Europe centrale et orientale

  • L'Azerbaïdjan, le Kazakhstan et la Russie devront faire face à l'impact de la baisse des revenus des exportations de pétrole depuis mars.
  • Le Kirghizistan, le Tadjikistan et l'Ouzbékistan, qui comptent traditionnellement un grand nombre de travailleurs migrants en Russie et, dans une moindre mesure, au Kazakhstan, ont été touchés par la diminution des envois de fonds. Des protestations de bas niveau suscitées par des griefs économiques se produiront à court et à moyen terme, car un nombre croissant de personnes sont poussées sous le seuil de pauvreté en raison de la hausse du chômage, des restrictions permanentes aux voyages et du soutien économique limité des gouvernements.
  • La pandémie a également eu un impact sur le déclenchement des hostilités entre l'Arménie et l'Azerbaïdjan au sujet de la région du Haut-Karabakh et des questions connexes en juillet et septembre-octobre 2020. Les restrictions liées à COVID-19 ont incité l'Organisation pour la sécurité et la coopération en Europe (OSCE) à suspendre la mission de surveillance déjà limitée dans la région. Toutefois, la position ferme adoptée par l'Arménie et l'Azerbaïdjan a également lié les sentiments patriotiques élevés à un soutien plus large du public au gouvernement, réduisant le ressentiment à l'égard des conséquences économiques de COVID-19.
  • La pandémie a perturbé huit scrutins électoraux, dont trois en octobre dernier en Ukraine, en Géorgie et au Tadjikistan. Les critiques concernant la gestion de la crise par le gouvernement ont contribué à la forte mobilisation des électeurs lors de l'élection présidentielle du 9 août au Belarus. Depuis le scrutin, les protestations très suivies exigeant la démission du président Alexandre Loukachenko se sont poursuivies dans tout le pays, sans qu'aucune solution politique ne soit en vue.
  • Au Kirghizstan, le mécontentement suscité par la réponse du gouvernement à la pandémie à l'approche des élections législatives du 4 octobre a rendu peu plausible la médiocrité des résultats des partis d'opposition. Les rapports faisant état d'achats de votes par les partis liés au gouvernement sont crédibles compte tenu des graves conséquences économiques de la pandémie. Les troubles liés aux élections qui ont suivi ont créé une incertitude politique et la perspective de nouvelles élections dans les mois à venir.
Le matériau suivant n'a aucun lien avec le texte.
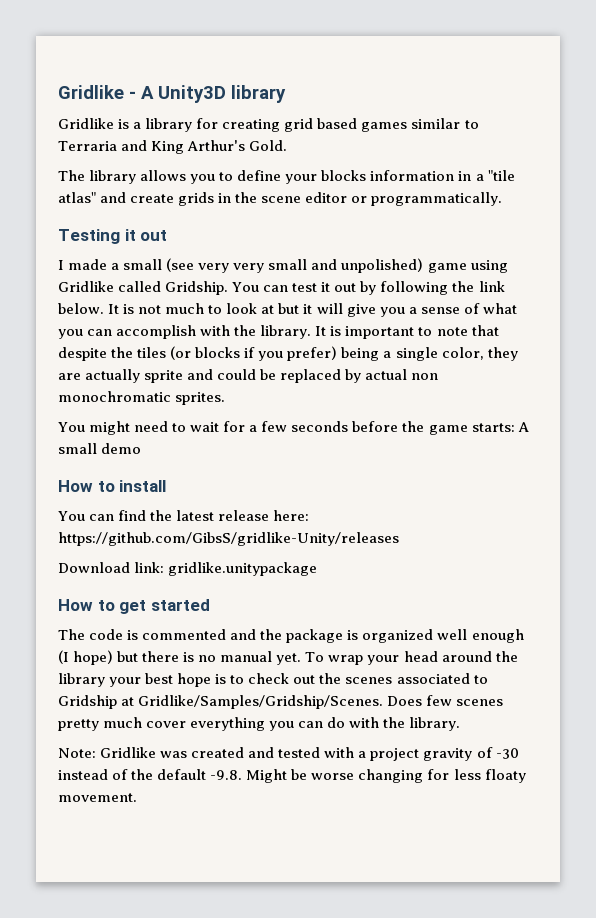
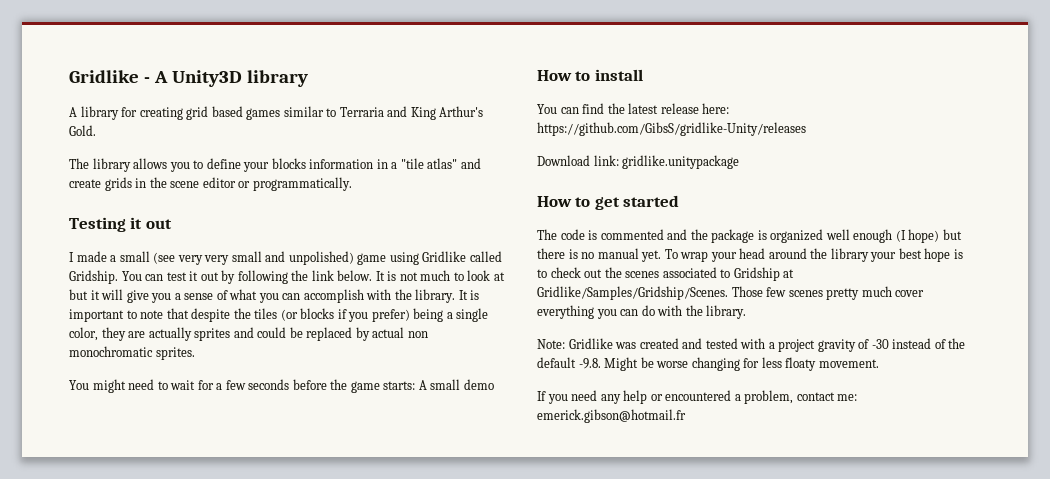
- Gridlike is a library for creating grid based games similar to Terraria and King Arthur's Gold.
+ A library for creating grid based games similar to Terraria and King Arthur's Gold.
- It is important to note that despite the tiles (or blocks if you prefer) being a single color, they are actually sprite and could be replaced by actual non monochromatic sprites.
+ It is important to note that despite the tiles (or blocks if you prefer) being a single color, they are actually sprites and could be replaced by actual non monochromatic sprites.
- Does few scenes pretty much cover everything you can do with the library.
+ Those few scenes pretty much cover everything you can do with the library.
+ If you need any help or encountered a problem, contact me: emerick.gibson@hotmail.fr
  • En Russie, le président Vladimir Poutine a été contraint de reporter un vote national sur les amendements constitutionnels prévus pour avril, au moment même où les groupes d'opposition prévoyaient des manifestations pour s'opposer aux changements. Le vote qui a finalement eu lieu le 1er juillet s'est déroulé selon des méthodes de vote alternatives introduites spécifiquement en raison de la COVID-19. Ces méthodes pourraient également être déployées lors des élections législatives de 2021, bien qu'elles aient été critiquées par des observateurs indépendants comme étant propices à la fraude, ce qui laisse présager de nouvelles protestations.